[DATA SUPPLIED]
▬▬▬▬▬▬

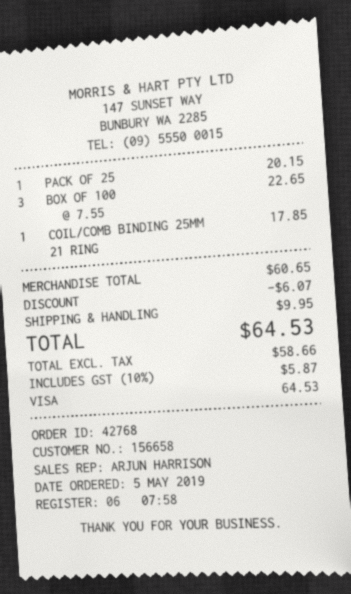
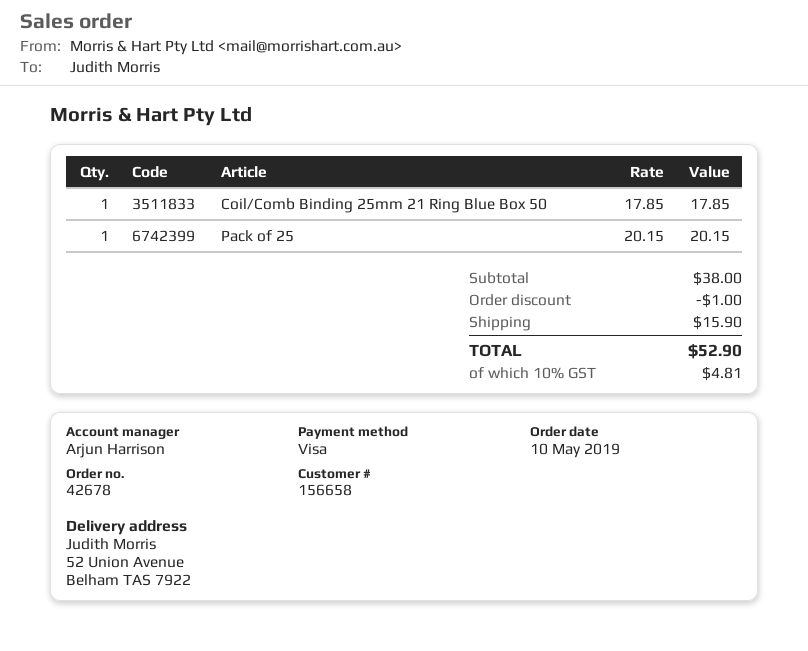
order number: 42768 -> 42678
order date: 2019-05-05 -> 2019-05-10
BOX OF 100: 3 x 7.55 = 22.65 -> none
subtotal: 60.65 -> 38.00
discount: 6.07 -> 1.00
shipping: 9.95 -> 15.90
tax: 10% = 5.87 -> 10% = 4.81
total: 64.53 -> 52.90

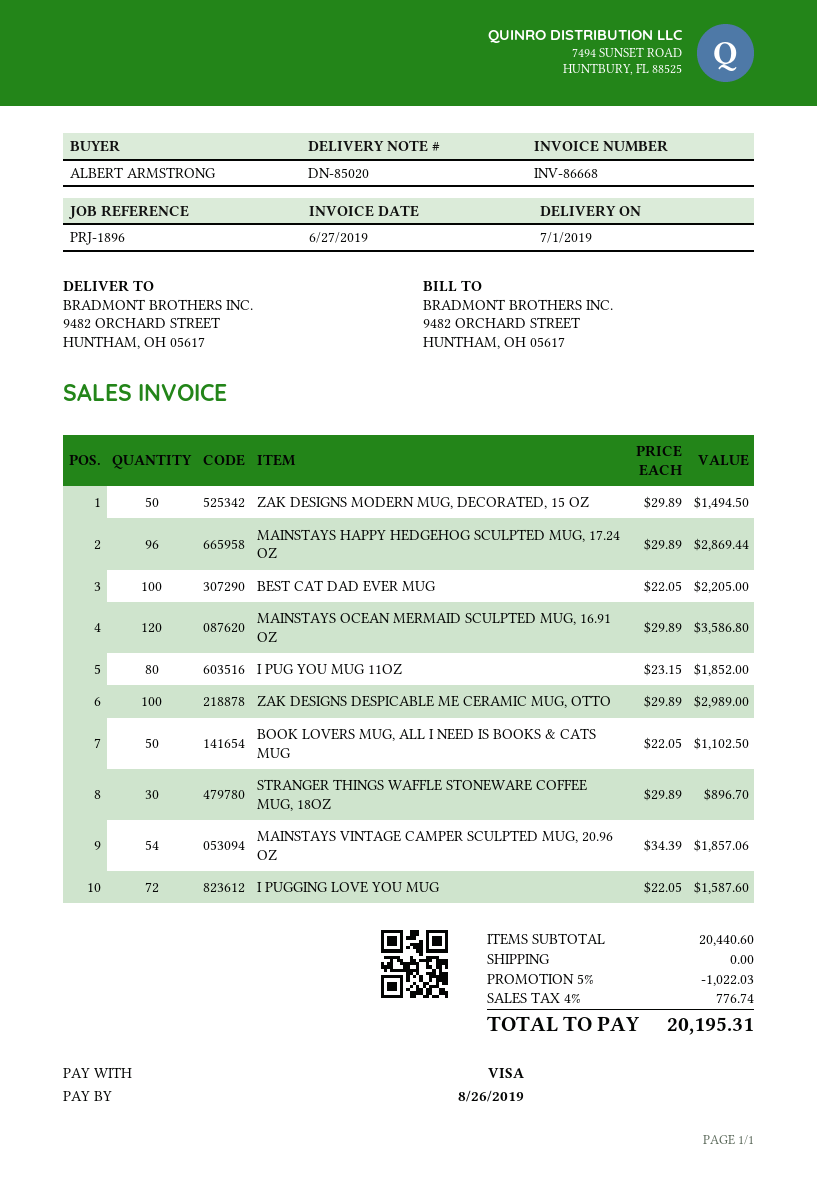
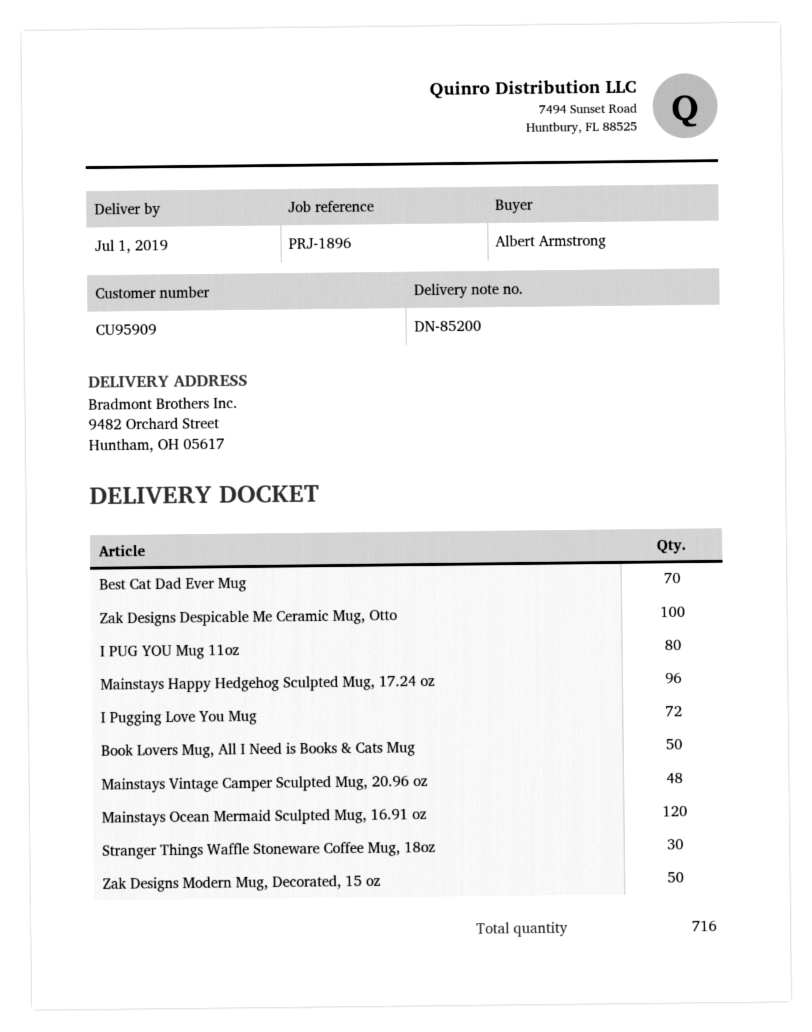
delivery note number: DN-85020 -> DN-85200
BEST CAT DAD EVER MUG: 100 -> 70
MAINSTAYS VINTAGE CAMPER SCULPTED MUG, 20.96 OZ: 54 -> 48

▬▬▬▬▬▬

[WHAT TO WORK ON] Leave the pictures out and restate exactly the lines from the one that has "shipping: 9.95 -> 15.90" through the final line of the entries above, both ends included.

[SOLUTION FOR THIS TASK]
shipping: 9.95 -> 15.90
tax: 10% = 5.87 -> 10% = 4.81
total: 64.53 -> 52.90

delivery note number: DN-85020 -> DN-85200
BEST CAT DAD EVER MUG: 100 -> 70
MAINSTAYS VINTAGE CAMPER SCULPTED MUG, 20.96 OZ: 54 -> 48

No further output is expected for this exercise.